Восьмого апреля вечером мы стояли на высоте, и с высоты было видно город. Отсюда до окраин оставалось километров двенадцать. Уже виднелись трубы, водокачка, крыши пригорода, а дальше, за ними, угадывалась серая масса, и над ней стояли дымы – немцы жгли то, что не могли увезти, и жгли они это второй день.

Рота стояла и смотрела, потому что смотреть на город перед штурмом – это профессиональная необходимость, а не сентиментальность. Тюлькин прикидывал, где могут быть склады. Гацоев смотрел на подходы. Пшеничный молча выбирал себе высотки.

Колька подошёл и встал рядом.

– Это она? – спросил он тихо.

– Она.

Он смотрел долго.

– Я оттуда, – сказал он. – Ну то есть не совсем оттуда, я с Молдаванки. Товарищ капитан, вы помните, вы меня из подвала вытащили? В сентябре?

– В октябре.

– Точно, в октябре, – согласился Колька. – Я тогда думал, вы меня убьёте. Вы очень злой были.

– Я был не злой, а занятой.

– Ну да, – сказал он. – А потом я целый год думал, что этого города больше нет. Что его вообще нет, понимаете? Что мне это всё приснилось – и Молдаванка, и школа, и всё. Потому что если он есть, то как же так вышло, что мы там не живём?

Я не нашел ответа.

Дымы над городом стояли ровно, потому что вечер был безветренный.

– Коль.

– А?

– Мать твоя где?

– Не знаю, – сказал он просто. – Я писал на старый адрес три раза. Ответа нет.

– Послезавтра будем в городе.

– Я знаю, – сказал Колька. – Я потому и стою.

Ночью я не спал. Вышел, сел на снарядный ящик и стал курить – догнала таки дурная привычка, но в День Победы одну выкурю и брошу насовсем – глядя на зарево над городом – слабое, красноватое, ровное. Их там горело несколько, этих пожаров, и они не расползались, потому что немцы жгли аккуратно, по объектам, как всё, что они делали.

Рядом сел Калюжный. Не спросил ничего, просто сел и достал кисет.

– Петь.

– Га?

– Ты когда в последний раз про Марусю думал?

Он затянулся.

– Сегодня, – сказал он. – Я про неё каждый день думаю. Просто вслух не говорю, шоб не сглазить.

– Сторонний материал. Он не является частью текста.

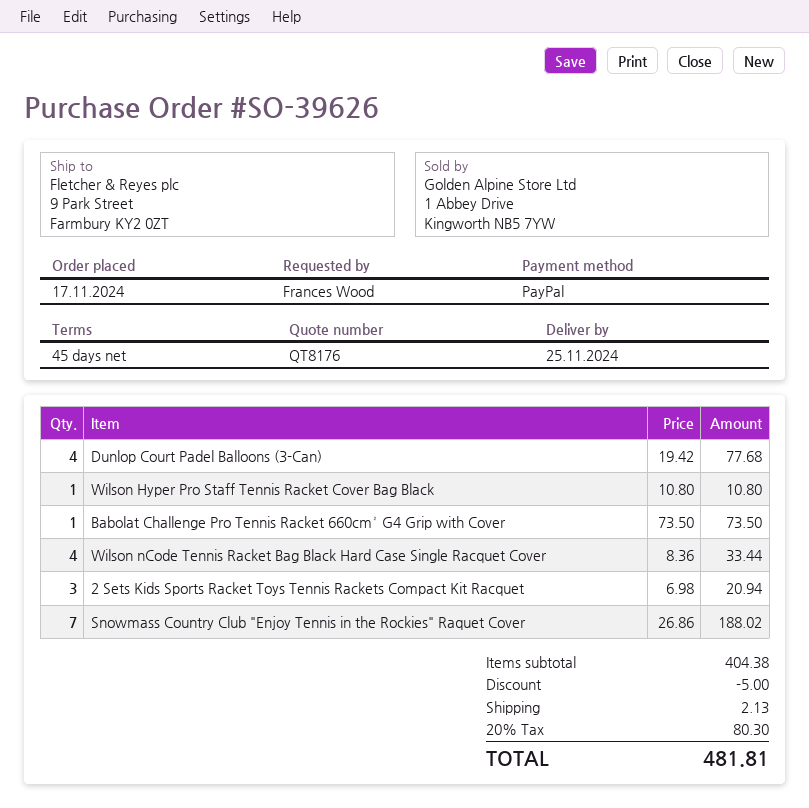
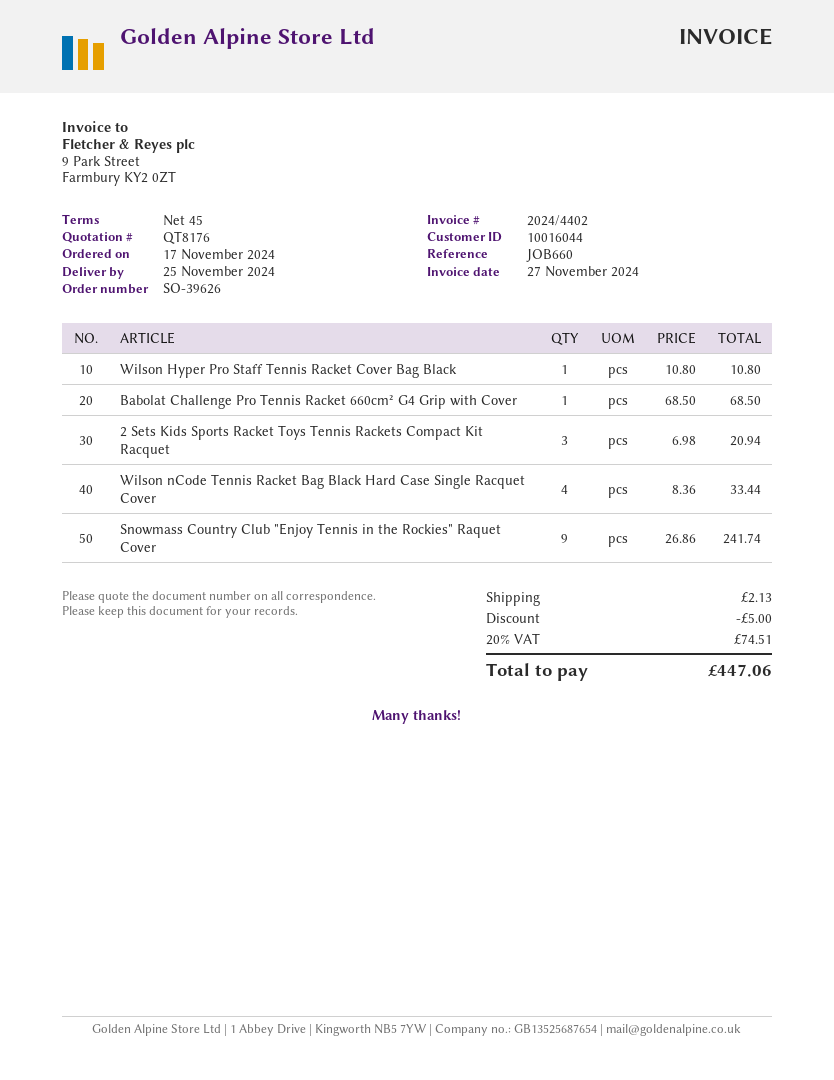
Dunlop Court Padel Balloons (3-Can): 4 x 19.42 = 77.68 -> none
Babolat Challenge Pro Tennis Racket 660cm² G4 Grip with Cover: 1 x 73.50 = 73.50 -> 1 x 68.50 = 68.50
Snowmass Country Club "Enjoy Tennis in the Rockies" Raquet Cover: 7 x 26.86 = 188.02 -> 9 x 26.86 = 241.74
tax: 20% = 80.30 -> 20% = 74.51
total: 481.81 -> 447.06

– А если бы тебя послали её освобождать?

Калюжный подумал.

– То я б, – сказал он медленно, – до самого крыльца дошёл. А там бы стоял и не заходил. Пока кто-нибудь не выгнал.

– Почему?

– А потому шо, Васько, пока не зайшов – вона жива.

Я докурил, притушил и убрал окурок в кисет.

– Я туда войду, – сказал я. – И там нет никого. Ни одного человека, к которому я мог бы прийти. Все, с кем я оттуда уходил, – в земле, кроме двоих. Ты и Колька.

– Так и я о том же, – сказал Калюжный. – Двое – это не нуль. Это цельных двое.

Он поднялся, отряхнул шинель и пошёл спать. А я остался и досидел до рассвета пока не начали бить наши, и десятое апреля сорок четвёртого года началось.